**Exercise prompt:** Wherever a line in the records contains the word "width", return that line.

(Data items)

=-=-=

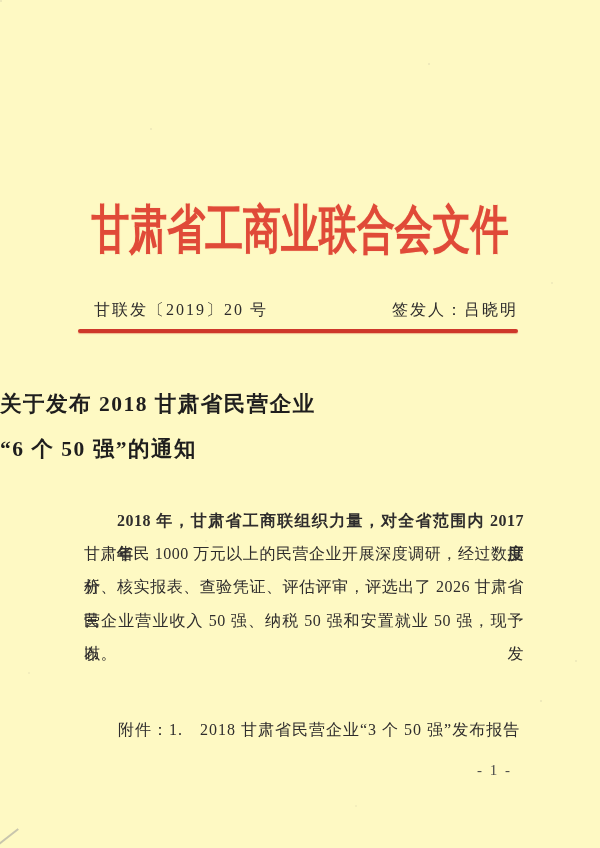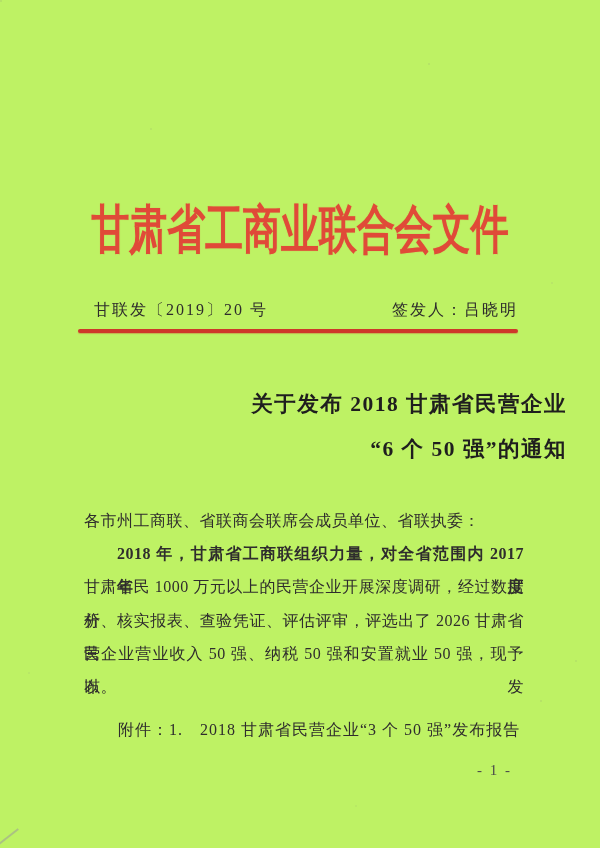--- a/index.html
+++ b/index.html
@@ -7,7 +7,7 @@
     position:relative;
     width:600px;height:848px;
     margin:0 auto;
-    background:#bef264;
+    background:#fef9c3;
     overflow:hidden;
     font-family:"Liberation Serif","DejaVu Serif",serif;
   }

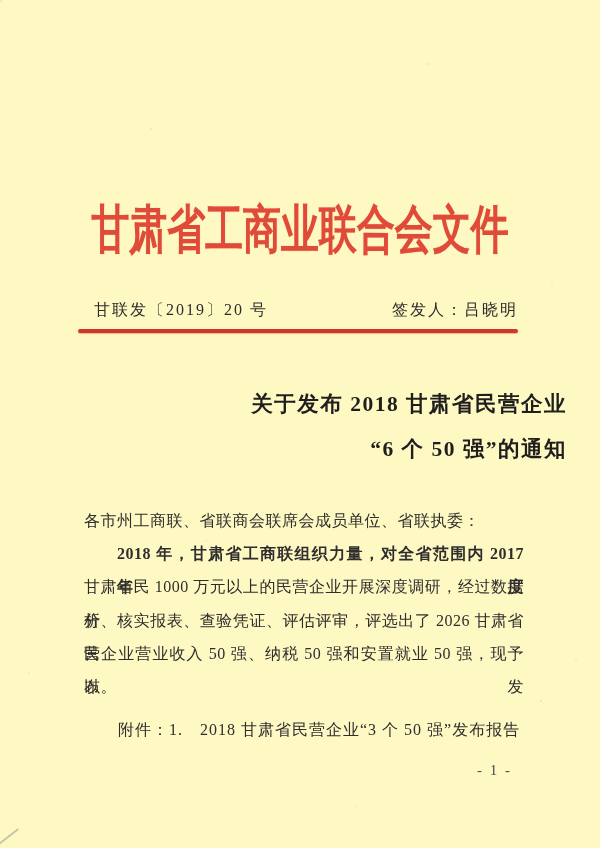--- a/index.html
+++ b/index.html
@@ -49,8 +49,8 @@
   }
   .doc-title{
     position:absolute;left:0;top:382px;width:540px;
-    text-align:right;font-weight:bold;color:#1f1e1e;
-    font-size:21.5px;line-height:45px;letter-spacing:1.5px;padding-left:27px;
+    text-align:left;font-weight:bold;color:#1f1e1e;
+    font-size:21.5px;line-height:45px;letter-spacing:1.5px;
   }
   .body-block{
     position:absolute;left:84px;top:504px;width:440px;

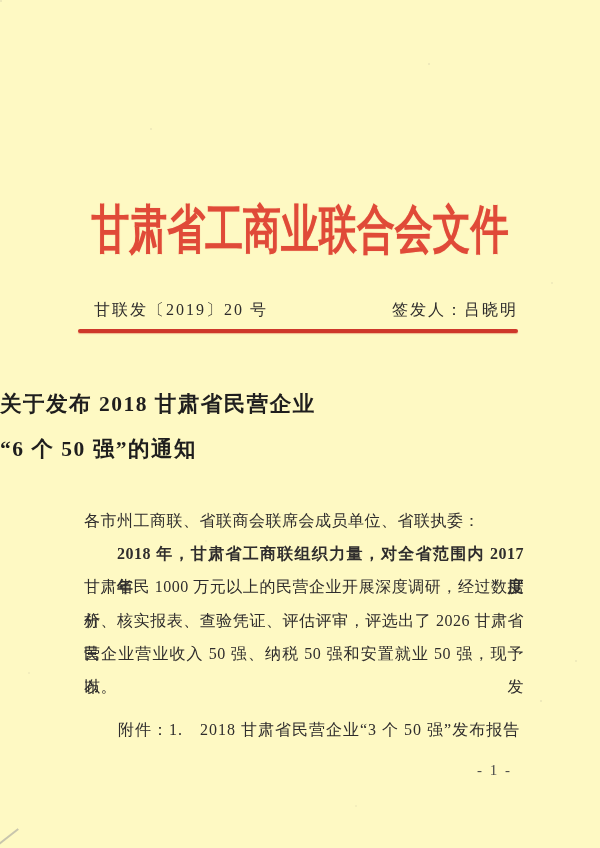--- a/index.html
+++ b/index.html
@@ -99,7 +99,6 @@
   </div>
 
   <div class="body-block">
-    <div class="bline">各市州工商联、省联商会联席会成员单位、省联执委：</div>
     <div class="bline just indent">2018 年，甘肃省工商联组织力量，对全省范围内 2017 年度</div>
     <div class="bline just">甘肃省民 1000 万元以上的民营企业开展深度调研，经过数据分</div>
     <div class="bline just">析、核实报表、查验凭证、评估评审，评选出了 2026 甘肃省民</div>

=-=-=

**Solution for this task:**
     width:600px;height:848px;
     position:absolute;left:0;top:382px;width:540px;
     position:absolute;left:84px;top:504px;width:440px;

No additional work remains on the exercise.